Henson P M, Cochrane C G
J Exp Med. 1971 Mar 1;133(3):554-71. doi: 10.1084/jem.133.3.554.
By depletion of C3 from rabbits undergoing acute experimental immune complex disease with an anticomplementary factor in cobra venom, it has been possible to demonstrate that deposition of the complexes in arteries and glomeruli does not require the complement components reacting after C2. Immunological reactions, in which platelets release their vasoactive amines, have been examined in rabbits undergoing immune complex disease.
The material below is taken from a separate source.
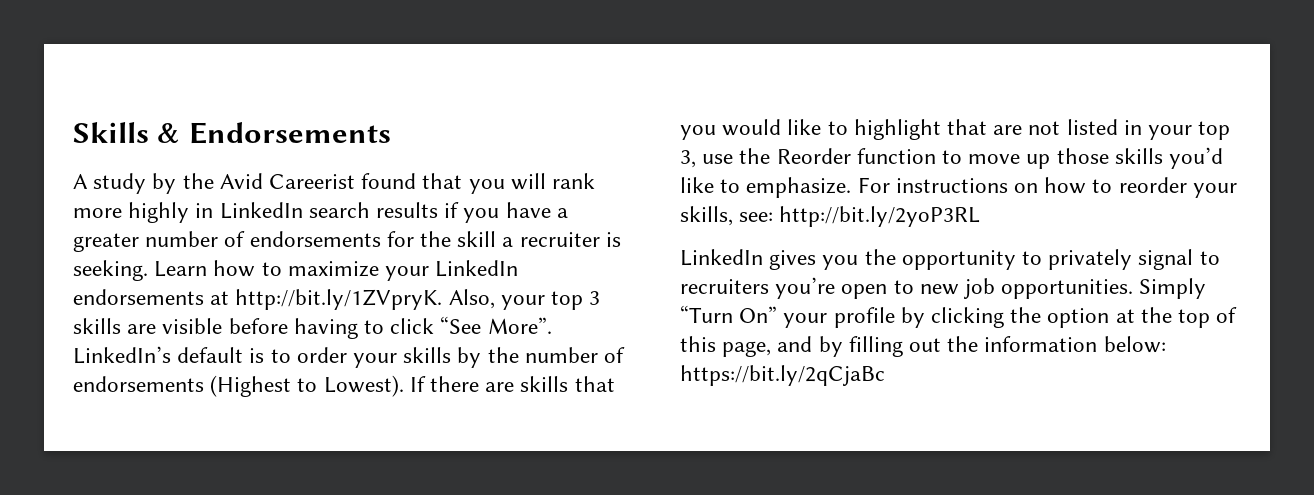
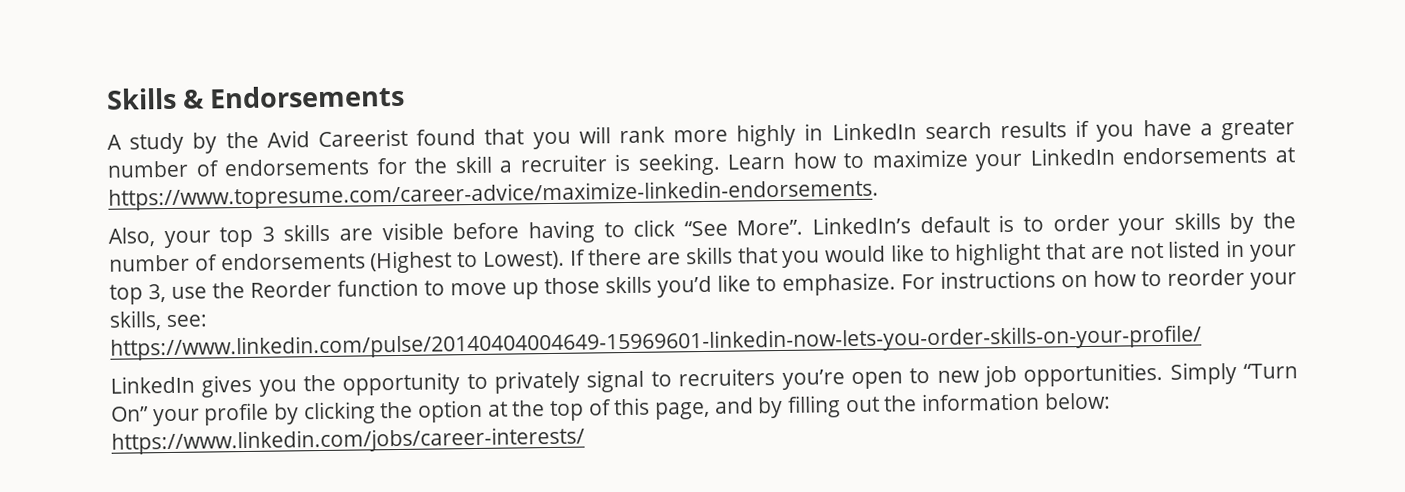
[235,289,443,310] http://bit.ly/1ZVpryK. -> [108,178,879,211] https://www.topresume.com/career-advice/maximize-linkedin-endorsements. //
[779,206,981,227] http://bit.ly/2yoP3RL -> [110,324,1202,361] https://www.linkedin.com/pulse/20140404004649-15969601-linkedin-now-lets-you-order-skills-on-your-profile/
[680,365,885,386] https://bit.ly/2qCjaBc -> [111,426,585,455] https://www.linkedin.com/jobs/career-interests/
A correlation was obtained between the presence of a complement-independent reaction which required blood leukocytes, antigen and platelets, the deposition of immune complexes, and the induction of glomerulonephritis. C3 depletion did, however, have a marked alleviating effect on the severity of the arterial lesions. Neutrophil accumulation and the subsequent necrotizing arteritis were prevented. In contrast, the character and severity of the glomerulonephritis was not altered by depletion of later-acting complement components.
通过用眼镜蛇毒中的抗补体因子使患有急性实验性免疫复合物疾病的兔子体内的C3耗竭,已能够证明复合物在动脉和肾小球中的沉积不需要C2之后起反应的补体成分。在患有免疫复合物疾病的兔子中,对血小板释放其血管活性胺的免疫反应进行了研究。在一种需要血液白细胞、抗原和血小板的不依赖补体的反应的存在、免疫复合物的沉积与肾小球肾炎的诱发之间获得了相关性。然而,C3耗竭对动脉病变的严重程度有显著的缓解作用。阻止了中性粒细胞聚集和随后的坏死性动脉炎。相比之下,后期起作用的补体成分的耗竭并未改变肾小球肾炎的特征和严重程度。